Understanding Data Fabric in Less Than 3 Minutes

What is data fabric? Is it as revolutionary as it may sound?

Rendy Dalimunthe
Towards Data Science

--

The landscape of data management architecture is moving at a lightning speed. New technologies and jargon are being introduced every several months, sometimes making it harder for professionals to keep up with the development.

Photo by Fatos Bytyqi on Unsplash

Recently, a new concept called “data fabric” enter the market, promising to speed up users’ access to disparate data. But what is the data fabric? Is it as revolutionary as it may sound? Or is it just another “old technology” wrapped up with the new term?

This story will try to uncover the concept of data fabric using ultra-simple explanations. Hoping to infuse better understanding to data management professionals at any level.

To begin the journey of understanding data fabric, let us take a long step back to the traditional architecture of data management. The illustration of such architecture is depicted below.

Traditional data management architecture | Source: Author

As you can see in the above diagram, the traditional architecture mandates all data from various sources to be consolidated in centralized repositories. Those repositories usually consist of data lakes, data warehouses, and data marts. All governed by ETL to ensure data is stored in the correct schema.

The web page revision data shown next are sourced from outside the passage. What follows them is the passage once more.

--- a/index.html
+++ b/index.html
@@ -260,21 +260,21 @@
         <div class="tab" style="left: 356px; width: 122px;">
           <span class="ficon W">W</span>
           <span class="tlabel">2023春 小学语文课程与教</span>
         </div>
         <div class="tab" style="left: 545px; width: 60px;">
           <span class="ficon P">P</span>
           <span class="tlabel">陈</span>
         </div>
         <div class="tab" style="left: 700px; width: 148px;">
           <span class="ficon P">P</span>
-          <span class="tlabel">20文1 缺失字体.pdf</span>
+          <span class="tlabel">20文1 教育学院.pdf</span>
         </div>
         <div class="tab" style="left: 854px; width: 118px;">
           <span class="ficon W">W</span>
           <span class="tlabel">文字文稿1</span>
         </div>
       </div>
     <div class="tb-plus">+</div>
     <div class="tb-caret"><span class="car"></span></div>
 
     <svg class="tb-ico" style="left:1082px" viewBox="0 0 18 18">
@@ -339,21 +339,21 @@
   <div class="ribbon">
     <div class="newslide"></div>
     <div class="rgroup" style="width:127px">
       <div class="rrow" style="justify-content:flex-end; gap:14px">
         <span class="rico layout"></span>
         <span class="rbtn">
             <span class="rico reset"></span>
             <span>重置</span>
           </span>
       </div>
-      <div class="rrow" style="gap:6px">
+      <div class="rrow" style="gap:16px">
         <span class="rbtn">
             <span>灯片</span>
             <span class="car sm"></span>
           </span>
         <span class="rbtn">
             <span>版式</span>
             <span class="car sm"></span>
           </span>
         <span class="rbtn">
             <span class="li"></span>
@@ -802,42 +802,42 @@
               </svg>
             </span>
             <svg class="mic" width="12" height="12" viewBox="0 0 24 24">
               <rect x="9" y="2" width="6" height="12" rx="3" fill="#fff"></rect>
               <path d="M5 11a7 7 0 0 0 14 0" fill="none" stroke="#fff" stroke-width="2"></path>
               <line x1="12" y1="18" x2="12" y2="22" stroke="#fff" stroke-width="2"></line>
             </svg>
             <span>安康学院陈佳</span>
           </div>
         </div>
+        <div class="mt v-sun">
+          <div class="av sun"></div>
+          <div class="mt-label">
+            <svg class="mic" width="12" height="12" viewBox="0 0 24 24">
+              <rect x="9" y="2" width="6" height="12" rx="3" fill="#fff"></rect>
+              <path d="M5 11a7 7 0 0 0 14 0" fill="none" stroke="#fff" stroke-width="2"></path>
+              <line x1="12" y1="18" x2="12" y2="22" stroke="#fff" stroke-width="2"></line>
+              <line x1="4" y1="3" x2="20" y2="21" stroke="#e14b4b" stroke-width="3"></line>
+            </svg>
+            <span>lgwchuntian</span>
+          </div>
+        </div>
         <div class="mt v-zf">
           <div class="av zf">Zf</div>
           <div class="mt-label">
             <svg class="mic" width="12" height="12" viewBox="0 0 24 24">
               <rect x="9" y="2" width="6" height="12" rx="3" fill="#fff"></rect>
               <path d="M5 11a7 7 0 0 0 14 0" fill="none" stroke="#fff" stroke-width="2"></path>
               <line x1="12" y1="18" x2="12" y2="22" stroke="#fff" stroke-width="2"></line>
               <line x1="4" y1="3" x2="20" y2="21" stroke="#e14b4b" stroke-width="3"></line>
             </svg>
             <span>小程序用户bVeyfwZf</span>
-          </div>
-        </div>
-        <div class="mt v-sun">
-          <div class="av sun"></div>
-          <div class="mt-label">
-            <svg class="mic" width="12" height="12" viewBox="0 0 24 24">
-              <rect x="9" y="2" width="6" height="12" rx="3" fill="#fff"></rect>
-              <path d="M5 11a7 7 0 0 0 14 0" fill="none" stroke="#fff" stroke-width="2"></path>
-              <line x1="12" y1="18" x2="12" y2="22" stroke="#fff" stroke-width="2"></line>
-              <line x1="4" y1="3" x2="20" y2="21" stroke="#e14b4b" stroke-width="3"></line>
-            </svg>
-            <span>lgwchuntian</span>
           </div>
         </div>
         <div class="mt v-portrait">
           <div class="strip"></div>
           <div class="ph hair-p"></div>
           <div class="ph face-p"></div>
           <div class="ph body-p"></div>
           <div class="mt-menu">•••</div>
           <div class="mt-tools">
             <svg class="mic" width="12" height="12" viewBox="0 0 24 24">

This approach has its merit as data in the central repository become so structured, hence, easy to be consumed for analytical and reporting purposes. This traditional approach stays relevant for 3 decades.

However, as the volume of data produced increased in geometric scale, this approach unravels its flaws. With the traditional approach, data has to be consistently replicated, a mechanism that could be inefficient and time-consuming. Moreover, with the new paradigm of data security, moving sensitive data regularly is not a wise move. Not to mention that certain type of data is better to be left at their native location. So, the traditional consolidated approach, while good for some types of organizations, is not suitable for the modern data-driven organizations that produce, move, and use data at a neck-breaking speed.

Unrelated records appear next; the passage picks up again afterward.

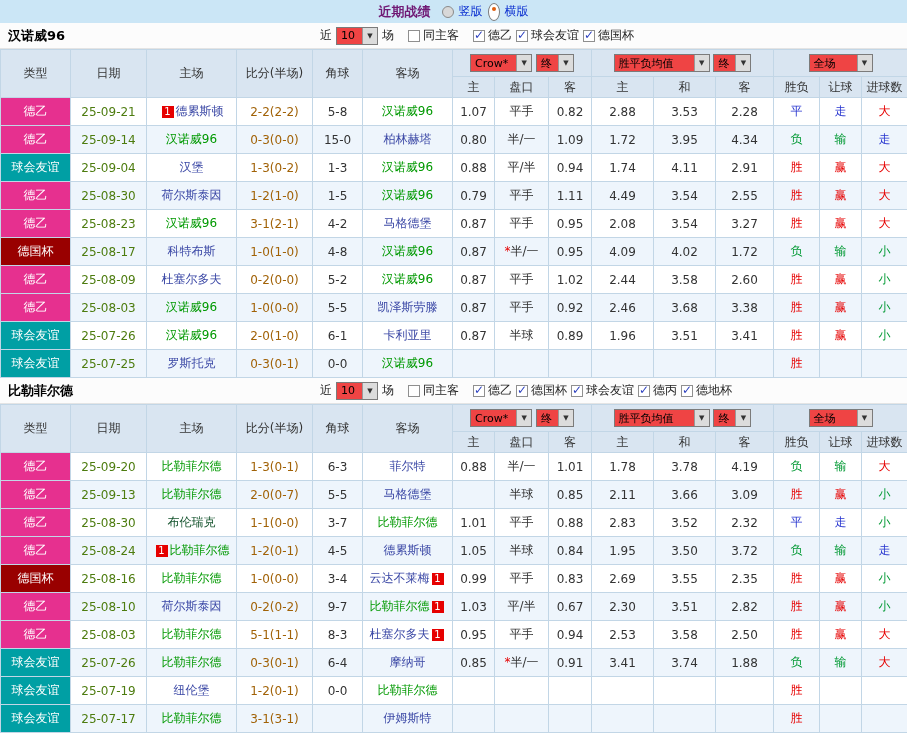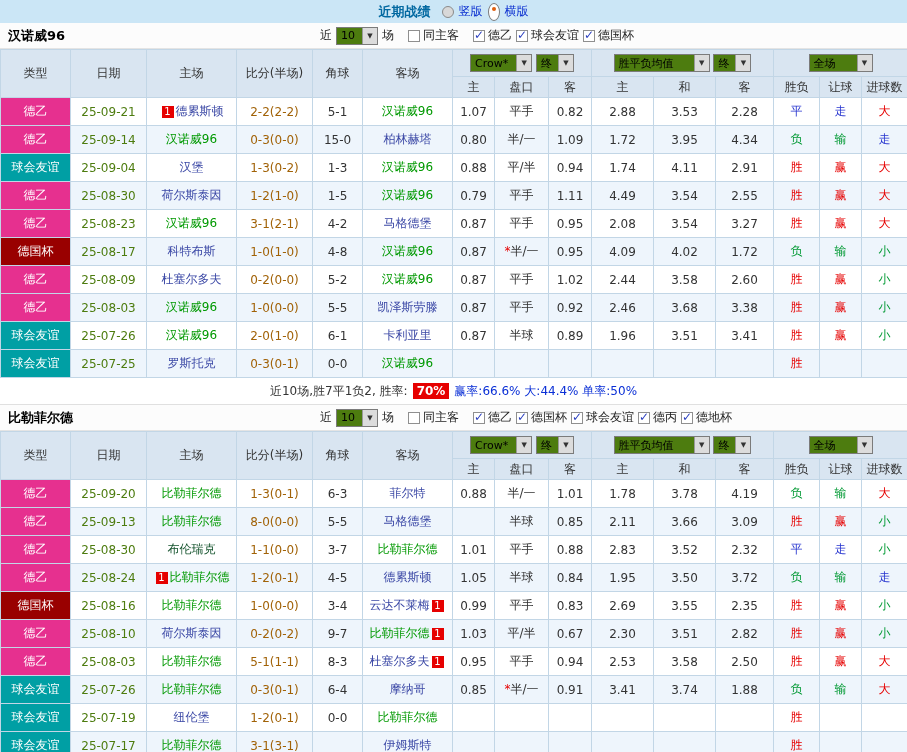--- a/index.html
+++ b/index.html
@@ -1,36 +1,36 @@
 <!DOCTYPE html>
 <html><head>
 <meta charset="utf-8">
 <style>
   * { margin:0; padding:0; box-sizing:border-box; }
   html,body { width:907px; height:752px; overflow:hidden; background:#fff;
     font-family:"DejaVu Sans","Liberation Sans",sans-serif; font-size:12px; color:#333; }
 
   
   .topbar { height:23px; background:#cbe6f6; display:flex; align-items:center; justify-content:center; gap:5px; }
-  .topbar .title { color:#0369a1; font-weight:bold; font-size:13px; margin-right:6px; }
+  .topbar .title { color:#701a75; font-weight:bold; font-size:13px; margin-right:6px; }
   .rlabel { color:#0b2fd0; font-size:12px; cursor:pointer; }
   .radio { width:12px; height:12px; border-radius:50%; border:1px solid #8a8a8a; background:#d8d8d8; display:inline-block; position:relative; cursor:pointer; }
   .radio.sel { background:#fff; }
   .radio.sel::after { content:""; position:absolute; left:3px; top:3px; width:4px; height:4px; border-radius:50%; background:#e06010; }
 
   
   .teambar { position:relative; height:26px; background:#fcfcfc; display:flex; align-items:center; padding-left:8px; border-bottom:1px solid #e4e4e4; }
   .teambar .team { font-size:13px; font-weight:bold; color:#000; }
   .filters { position:absolute; left:320px; top:0; height:100%; display:flex; align-items:center; gap:4px; color:#222; }
   .filters label { display:inline-flex; align-items:center; cursor:pointer; }
   .leagues { display:inline-flex; align-items:center; margin-left:10px; gap:2px; }
   .leagues label { margin-right:2px; }
 
   
-  .sel { display:inline-flex; align-items:center; justify-content:space-between; border:1px solid #7b7b7b; background:#4d7c0f; height:18px; font-size:11px; color:#000; vertical-align:middle; }
+  .sel { display:inline-flex; align-items:center; justify-content:space-between; border:1px solid #7b7b7b; background:#ef4444; height:18px; font-size:11px; color:#000; vertical-align:middle; }
   .sel .txt { padding:0 4px; white-space:nowrap; }
   .sel .arr { width:15px; align-self:stretch; background:#dcdcdc; border-left:1px solid #9a9a9a; font-size:7px; display:flex; align-items:center; justify-content:center; color:#333; }
 
   
   .cb { width:12px; height:12px; border:1px solid #8f8f8f; background:#fff; display:inline-block; position:relative; margin-right:3px; flex:0 0 auto; }
   .cb.on::after { content:"\2713"; position:absolute; left:0px; top:-3px; font-size:12px; font-weight:bold; color:#2b3fbf; }
 
   
   table.grid { border-collapse:collapse; width:907px; table-layout:fixed; }
   .grid th, .grid td { border:1px solid #c2d6e6; text-align:center; padding:0; overflow:hidden; white-space:nowrap; font-weight:normal; }
@@ -153,21 +153,21 @@
             <th>让球</th>
             <th>进球数</th>
           </tr>
         </thead>
         <tbody>
           <tr>
             <td class="type" style="background: rgb(230, 48, 143);">德乙</td>
             <td class="date">25-09-21</td>
             <td><span class="badge1">1</span><span class="team-link" style="color: rgb(58, 71, 165);">德累斯顿</span></td>
             <td class="score">2-2(2-2)</td>
-            <td class="corner">5-1</td>
+            <td class="corner">5-8</td>
             <td><span class="team-link" style="color: rgb(0, 153, 0);">汉诺威96</span></td>
             <td class="odds">1.07</td>
             <td class="odds">平手</td>
             <td class="odds">0.82</td>
             <td class="odds">2.88</td>
             <td class="odds">3.53</td>
             <td class="odds">2.28</td>
             <td style="color: rgb(40, 54, 207);">平</td>
             <td style="color: rgb(40, 54, 207);">走</td>
             <td style="color: rgb(230, 0, 0);">大</td>
@@ -320,25 +320,20 @@
             <td class="odds"></td>
             <td class="odds"></td>
             <td class="odds"></td>
             <td class="odds"></td>
             <td style="color: rgb(230, 0, 0);">胜</td>
             <td style="color: rgb(51, 51, 51);"></td>
             <td style="color: rgb(51, 51, 51);"></td>
           </tr>
         </tbody>
     </table>
-    <div class="summary">
-      <span class="sum-left">近10场,胜7平1负2, 胜率:</span>
-      <span class="rate-badge">70%</span>
-      <span class="sum-right">赢率:66.6% 大:44.4% 单率:50%</span>
-    </div>
   </div>
 
   <div class="section">
     <div class="teambar">
       <span class="team">比勒菲尔德</span>
       <div class="filters">
         <span>近</span>
         <span class="sel" style="min-width:42px">
             <span class="txt">10</span>
             <span class="arr">▼</span>
@@ -444,21 +439,21 @@
             <td class="odds">3.78</td>
             <td class="odds">4.19</td>
             <td style="color: rgb(0, 153, 51);">负</td>
             <td style="color: rgb(0, 153, 51);">输</td>
             <td style="color: rgb(230, 0, 0);">大</td>
           </tr>
           <tr>
             <td class="type" style="background: rgb(230, 48, 143);">德乙</td>
             <td class="date">25-09-13</td>
             <td><span class="team-link" style="color: rgb(0, 153, 0);">比勒菲尔德</span></td>
-            <td class="score">8-0(0-0)</td>
+            <td class="score">2-0(0-7)</td>
             <td class="corner">5-5</td>
             <td><span class="team-link" style="color: rgb(58, 71, 165);">马格德堡</span></td>
             <td class="odds"></td>
             <td class="odds">半球</td>
             <td class="odds">0.85</td>
             <td class="odds">2.11</td>
             <td class="odds">3.66</td>
             <td class="odds">3.09</td>
             <td style="color: rgb(230, 0, 0);">胜</td>
             <td style="color: rgb(230, 0, 0);">赢</td>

Then data management experts come up with a brilliant solution called data virtualization. This out-of-the-box method aims to provide users with access to multiple data without having to move those data to a central repository. To do this, an abstraction layer is introduced.

Data virtualization architecture | Source: Author

The abstraction layer is a set of middleware providing a virtual view of data from various sources that are mapped to it. That mapping is governed by metadata so that all attributes of the mapped data (column names, table structure, tags, etc.) are preserved. A data catalog is also available to help organize data according to business definitions, allowing users to find what they need more quickly. More importantly, the middleware also provides security governance that rules the user access rights, so only the rightful users can access certain data.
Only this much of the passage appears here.